Instructions to follow:
Down to the last line, set the entries down again exactly.

Source material:
☆ ☆ ☆ ☆ ☆
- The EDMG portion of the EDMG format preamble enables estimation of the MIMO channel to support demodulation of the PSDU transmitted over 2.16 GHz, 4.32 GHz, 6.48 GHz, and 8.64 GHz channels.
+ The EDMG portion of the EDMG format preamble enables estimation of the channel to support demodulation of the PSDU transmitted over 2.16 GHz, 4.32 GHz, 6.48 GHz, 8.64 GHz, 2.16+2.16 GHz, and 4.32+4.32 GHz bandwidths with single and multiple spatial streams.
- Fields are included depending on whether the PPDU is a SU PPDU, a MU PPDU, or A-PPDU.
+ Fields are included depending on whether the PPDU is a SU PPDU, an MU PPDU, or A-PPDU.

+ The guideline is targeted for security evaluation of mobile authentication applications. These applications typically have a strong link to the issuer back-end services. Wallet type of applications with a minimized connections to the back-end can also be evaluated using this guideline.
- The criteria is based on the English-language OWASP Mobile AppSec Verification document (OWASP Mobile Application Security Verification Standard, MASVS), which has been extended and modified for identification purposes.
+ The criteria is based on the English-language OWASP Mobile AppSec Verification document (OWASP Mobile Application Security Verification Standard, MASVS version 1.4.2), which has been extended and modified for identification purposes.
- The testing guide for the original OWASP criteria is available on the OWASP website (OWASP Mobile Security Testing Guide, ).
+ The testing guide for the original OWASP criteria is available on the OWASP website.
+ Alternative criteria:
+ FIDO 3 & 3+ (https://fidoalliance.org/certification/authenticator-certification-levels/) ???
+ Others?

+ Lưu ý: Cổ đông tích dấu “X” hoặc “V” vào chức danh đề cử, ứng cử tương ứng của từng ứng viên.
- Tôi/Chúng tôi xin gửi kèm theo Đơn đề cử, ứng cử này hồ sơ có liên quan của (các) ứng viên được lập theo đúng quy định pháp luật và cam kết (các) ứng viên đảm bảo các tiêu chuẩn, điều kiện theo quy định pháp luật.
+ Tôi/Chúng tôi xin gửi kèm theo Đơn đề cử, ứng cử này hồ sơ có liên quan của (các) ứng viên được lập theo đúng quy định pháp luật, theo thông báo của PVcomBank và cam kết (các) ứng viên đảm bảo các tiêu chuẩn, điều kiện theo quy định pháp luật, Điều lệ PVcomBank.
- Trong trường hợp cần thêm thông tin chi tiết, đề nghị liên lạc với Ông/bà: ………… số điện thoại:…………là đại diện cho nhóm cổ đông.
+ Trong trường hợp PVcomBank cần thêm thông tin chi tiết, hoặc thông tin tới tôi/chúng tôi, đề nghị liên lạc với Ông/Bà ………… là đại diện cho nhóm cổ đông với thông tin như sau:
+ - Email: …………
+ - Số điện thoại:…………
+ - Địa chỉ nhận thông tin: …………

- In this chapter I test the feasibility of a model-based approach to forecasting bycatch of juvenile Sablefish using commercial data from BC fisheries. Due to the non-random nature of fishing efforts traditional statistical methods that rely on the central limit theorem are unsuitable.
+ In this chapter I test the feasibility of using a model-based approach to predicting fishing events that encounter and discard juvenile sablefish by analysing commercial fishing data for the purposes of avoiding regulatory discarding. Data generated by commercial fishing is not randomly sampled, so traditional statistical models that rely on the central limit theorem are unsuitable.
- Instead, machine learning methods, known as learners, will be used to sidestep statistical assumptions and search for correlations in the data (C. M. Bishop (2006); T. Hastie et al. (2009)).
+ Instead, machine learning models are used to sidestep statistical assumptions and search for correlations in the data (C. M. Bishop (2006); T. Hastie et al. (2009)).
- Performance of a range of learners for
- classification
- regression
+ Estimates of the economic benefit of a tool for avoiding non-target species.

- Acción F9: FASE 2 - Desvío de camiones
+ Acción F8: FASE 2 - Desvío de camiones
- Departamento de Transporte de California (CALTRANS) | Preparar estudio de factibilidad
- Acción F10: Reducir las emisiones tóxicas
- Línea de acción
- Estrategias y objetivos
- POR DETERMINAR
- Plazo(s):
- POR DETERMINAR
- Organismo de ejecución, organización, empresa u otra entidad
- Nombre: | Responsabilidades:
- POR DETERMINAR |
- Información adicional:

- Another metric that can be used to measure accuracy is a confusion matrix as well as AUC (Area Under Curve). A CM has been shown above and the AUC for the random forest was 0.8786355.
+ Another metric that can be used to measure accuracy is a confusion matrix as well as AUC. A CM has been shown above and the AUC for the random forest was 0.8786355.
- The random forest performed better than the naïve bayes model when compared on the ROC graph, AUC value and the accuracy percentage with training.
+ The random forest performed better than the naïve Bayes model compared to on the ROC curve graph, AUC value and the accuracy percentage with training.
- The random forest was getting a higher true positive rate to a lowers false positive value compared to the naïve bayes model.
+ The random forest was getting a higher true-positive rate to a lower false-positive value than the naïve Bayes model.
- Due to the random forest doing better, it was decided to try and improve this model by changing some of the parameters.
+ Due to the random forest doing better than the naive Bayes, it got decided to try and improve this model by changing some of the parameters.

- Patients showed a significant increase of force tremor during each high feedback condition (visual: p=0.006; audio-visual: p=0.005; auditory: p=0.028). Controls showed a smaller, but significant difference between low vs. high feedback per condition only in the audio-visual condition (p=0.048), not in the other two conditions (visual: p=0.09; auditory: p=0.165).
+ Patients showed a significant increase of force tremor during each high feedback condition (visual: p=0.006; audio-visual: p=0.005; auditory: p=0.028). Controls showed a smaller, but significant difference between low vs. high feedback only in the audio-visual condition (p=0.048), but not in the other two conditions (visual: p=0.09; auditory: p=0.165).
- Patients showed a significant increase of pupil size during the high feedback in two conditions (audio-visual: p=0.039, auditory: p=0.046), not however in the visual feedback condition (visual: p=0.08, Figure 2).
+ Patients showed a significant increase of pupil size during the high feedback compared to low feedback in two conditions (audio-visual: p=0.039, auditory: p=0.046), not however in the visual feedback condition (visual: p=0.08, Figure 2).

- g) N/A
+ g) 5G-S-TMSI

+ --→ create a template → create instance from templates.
☆ ☆ ☆ ☆ ☆
Written solution:
- The EDMG portion of the EDMG format preamble enables estimation of the MIMO channel to support demodulation of the PSDU transmitted over 2.16 GHz, 4.32 GHz, 6.48 GHz, and 8.64 GHz channels.
+ The EDMG portion of the EDMG format preamble enables estimation of the channel to support demodulation of the PSDU transmitted over 2.16 GHz, 4.32 GHz, 6.48 GHz, 8.64 GHz, 2.16+2.16 GHz, and 4.32+4.32 GHz bandwidths with single and multiple spatial streams.
- Fields are included depending on whether the PPDU is a SU PPDU, a MU PPDU, or A-PPDU.
+ Fields are included depending on whether the PPDU is a SU PPDU, an MU PPDU, or A-PPDU.

+ The guideline is targeted for security evaluation of mobile authentication applications. These applications typically have a strong link to the issuer back-end services. Wallet type of applications with a minimized connections to the back-end can also be evaluated using this guideline.
- The criteria is based on the English-language OWASP Mobile AppSec Verification document (OWASP Mobile Application Security Verification Standard, MASVS), which has been extended and modified for identification purposes.
+ The criteria is based on the English-language OWASP Mobile AppSec Verification document (OWASP Mobile Application Security Verification Standard, MASVS version 1.4.2), which has been extended and modified for identification purposes.
- The testing guide for the original OWASP criteria is available on the OWASP website (OWASP Mobile Security Testing Guide, ).
+ The testing guide for the original OWASP criteria is available on the OWASP website.
+ Alternative criteria:
+ FIDO 3 & 3+ (https://fidoalliance.org/certification/authenticator-certification-levels/) ???
+ Others?

+ Lưu ý: Cổ đông tích dấu “X” hoặc “V” vào chức danh đề cử, ứng cử tương ứng của từng ứng viên.
- Tôi/Chúng tôi xin gửi kèm theo Đơn đề cử, ứng cử này hồ sơ có liên quan của (các) ứng viên được lập theo đúng quy định pháp luật và cam kết (các) ứng viên đảm bảo các tiêu chuẩn, điều kiện theo quy định pháp luật.
+ Tôi/Chúng tôi xin gửi kèm theo Đơn đề cử, ứng cử này hồ sơ có liên quan của (các) ứng viên được lập theo đúng quy định pháp luật, theo thông báo của PVcomBank và cam kết (các) ứng viên đảm bảo các tiêu chuẩn, điều kiện theo quy định pháp luật, Điều lệ PVcomBank.
- Trong trường hợp cần thêm thông tin chi tiết, đề nghị liên lạc với Ông/bà: ………… số điện thoại:…………là đại diện cho nhóm cổ đông.
+ Trong trường hợp PVcomBank cần thêm thông tin chi tiết, hoặc thông tin tới tôi/chúng tôi, đề nghị liên lạc với Ông/Bà ………… là đại diện cho nhóm cổ đông với thông tin như sau:
+ - Email: …………
+ - Số điện thoại:…………
+ - Địa chỉ nhận thông tin: …………

- In this chapter I test the feasibility of a model-based approach to forecasting bycatch of juvenile Sablefish using commercial data from BC fisheries. Due to the non-random nature of fishing efforts traditional statistical methods that rely on the central limit theorem are unsuitable.
+ In this chapter I test the feasibility of using a model-based approach to predicting fishing events that encounter and discard juvenile sablefish by analysing commercial fishing data for the purposes of avoiding regulatory discarding. Data generated by commercial fishing is not randomly sampled, so traditional statistical models that rely on the central limit theorem are unsuitable.
- Instead, machine learning methods, known as learners, will be used to sidestep statistical assumptions and search for correlations in the data (C. M. Bishop (2006); T. Hastie et al. (2009)).
+ Instead, machine learning models are used to sidestep statistical assumptions and search for correlations in the data (C. M. Bishop (2006); T. Hastie et al. (2009)).
- Performance of a range of learners for
- classification
- regression
+ Estimates of the economic benefit of a tool for avoiding non-target species.

- Acción F9: FASE 2 - Desvío de camiones
+ Acción F8: FASE 2 - Desvío de camiones
- Departamento de Transporte de California (CALTRANS) | Preparar estudio de factibilidad
- Acción F10: Reducir las emisiones tóxicas
- Línea de acción
- Estrategias y objetivos
- POR DETERMINAR
- Plazo(s):
- POR DETERMINAR
- Organismo de ejecución, organización, empresa u otra entidad
- Nombre: | Responsabilidades:
- POR DETERMINAR |
- Información adicional:

- Another metric that can be used to measure accuracy is a confusion matrix as well as AUC (Area Under Curve). A CM has been shown above and the AUC for the random forest was 0.8786355.
+ Another metric that can be used to measure accuracy is a confusion matrix as well as AUC. A CM has been shown above and the AUC for the random forest was 0.8786355.
- The random forest performed better than the naïve bayes model when compared on the ROC graph, AUC value and the accuracy percentage with training.
+ The random forest performed better than the naïve Bayes model compared to on the ROC curve graph, AUC value and the accuracy percentage with training.
- The random forest was getting a higher true positive rate to a lowers false positive value compared to the naïve bayes model.
+ The random forest was getting a higher true-positive rate to a lower false-positive value than the naïve Bayes model.
- Due to the random forest doing better, it was decided to try and improve this model by changing some of the parameters.
+ Due to the random forest doing better than the naive Bayes, it got decided to try and improve this model by changing some of the parameters.

- Patients showed a significant increase of force tremor during each high feedback condition (visual: p=0.006; audio-visual: p=0.005; auditory: p=0.028). Controls showed a smaller, but significant difference between low vs. high feedback per condition only in the audio-visual condition (p=0.048), not in the other two conditions (visual: p=0.09; auditory: p=0.165).
+ Patients showed a significant increase of force tremor during each high feedback condition (visual: p=0.006; audio-visual: p=0.005; auditory: p=0.028). Controls showed a smaller, but significant difference between low vs. high feedback only in the audio-visual condition (p=0.048), but not in the other two conditions (visual: p=0.09; auditory: p=0.165).
- Patients showed a significant increase of pupil size during the high feedback in two conditions (audio-visual: p=0.039, auditory: p=0.046), not however in the visual feedback condition (visual: p=0.08, Figure 2).
+ Patients showed a significant increase of pupil size during the high feedback compared to low feedback in two conditions (audio-visual: p=0.039, auditory: p=0.046), not however in the visual feedback condition (visual: p=0.08, Figure 2).

- g) N/A
+ g) 5G-S-TMSI

+ --→ create a template → create instance from templates.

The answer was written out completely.